*WORK REQUIRED*: Beginning with the line that mentions "[1083,228,1203,243] [664,251,755,263] horrendously", reproduce every line through the last line of the entries, exactly, and only those.

════════════════════

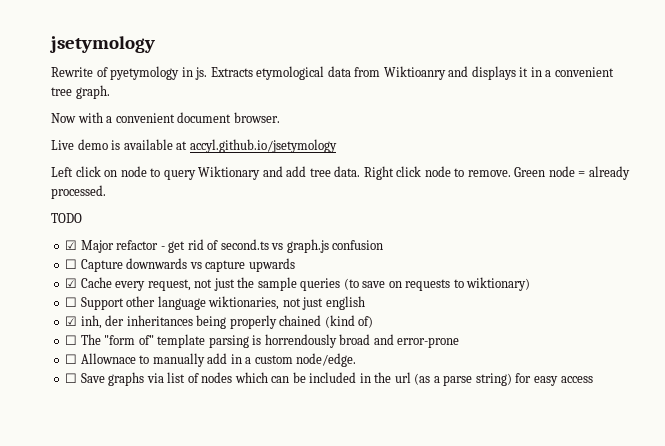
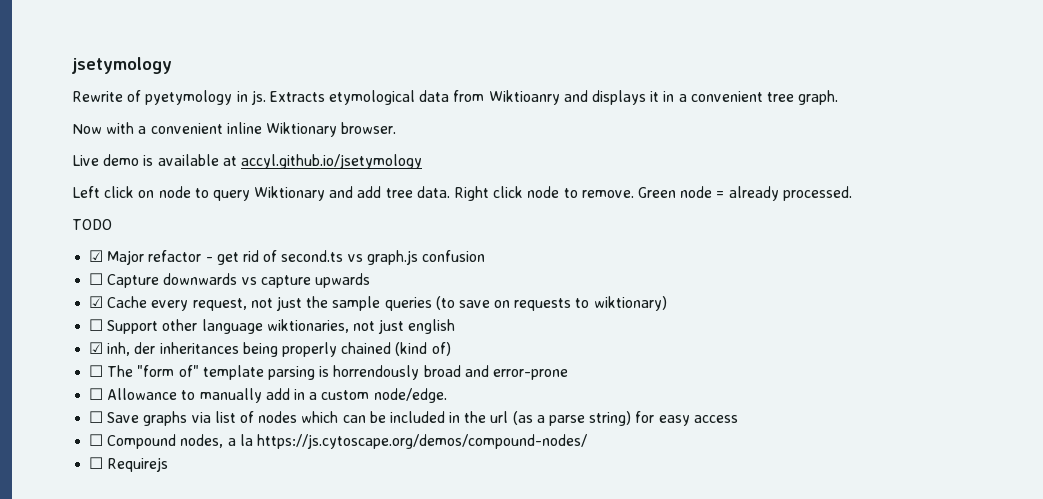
[177,112,232,123] document -> [226,122,337,137] inline Wiktionary
[80,353,136,364] Allownace -> [107,388,178,400] Allowance
(593, 379) none -> [89,434,587,449] [89,457,169,472] // ☐ Compound nodes, a la https://js.cytoscape.org/demos/compound-nodes/ // ☐ Requirejs

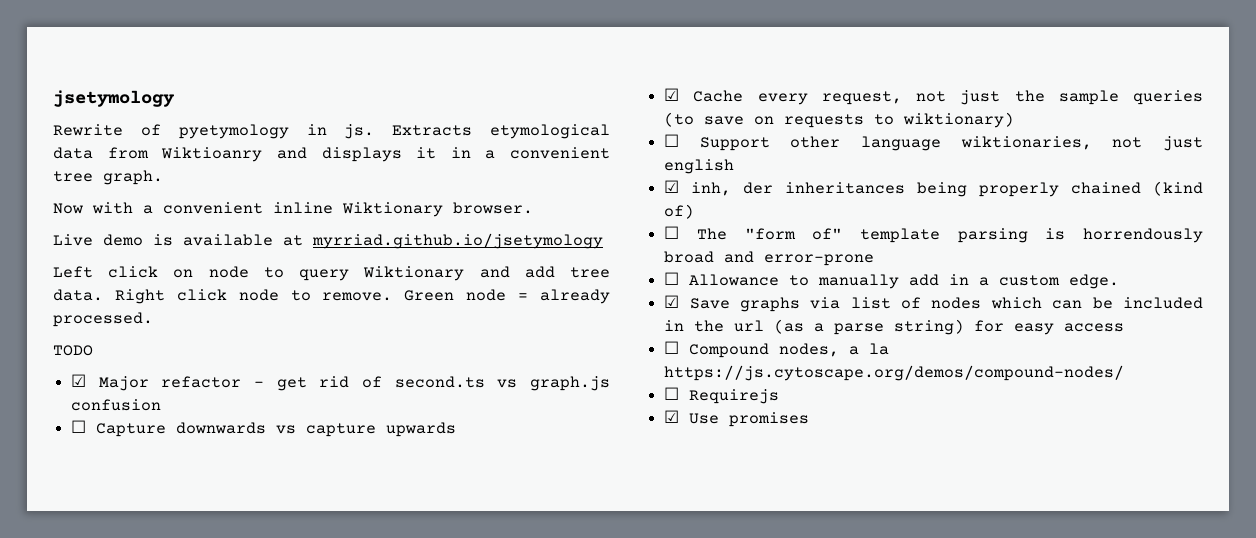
[240,154,422,169] accyl.github.io/jsetymology -> [312,233,603,249] myrriad.github.io/jsetymology
[373,388,447,403] [89,411,104,423] node/edge. // ☐ -> [1069,274,1120,289] [664,295,680,308] edge. // ☑
(169, 464) none -> [664,410,810,427] // ☑ Use promises

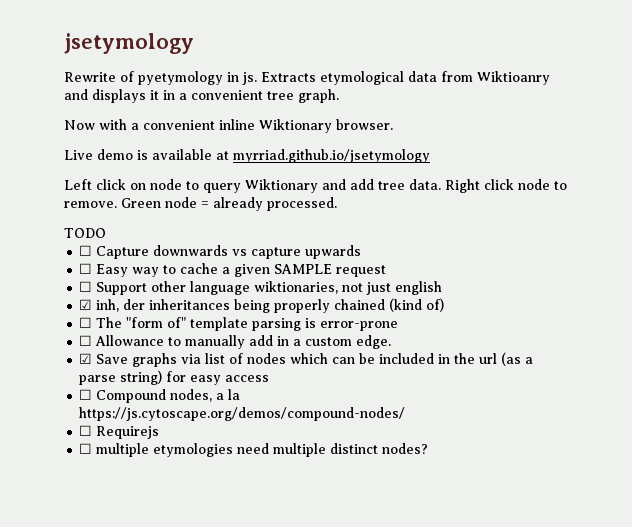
[71,374,610,391] [71,399,162,411] // ☑ Major refactor - get rid of second.ts vs graph.js confusion -> (106, 233) none
[664,88,1203,105] [664,112,1015,128] ☑ Cache every request, not just the sample queries (to save on requests to wiktionary) -> [79,263,387,277] ☐ Easy way to cache a given SAMPLE request
[1083,228,1203,243] [664,251,755,263] horrendously broad and -> (317, 323) none
[664,410,810,427] ☑ Use promises -> [79,443,429,457] ☐ multiple etymologies need multiple distinct nodes?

════════════════════

*SOLUTION BELOW*:
[1083,228,1203,243] [664,251,755,263] horrendously broad and -> (317, 323) none
[664,410,810,427] ☑ Use promises -> [79,443,429,457] ☐ multiple etymologies need multiple distinct nodes?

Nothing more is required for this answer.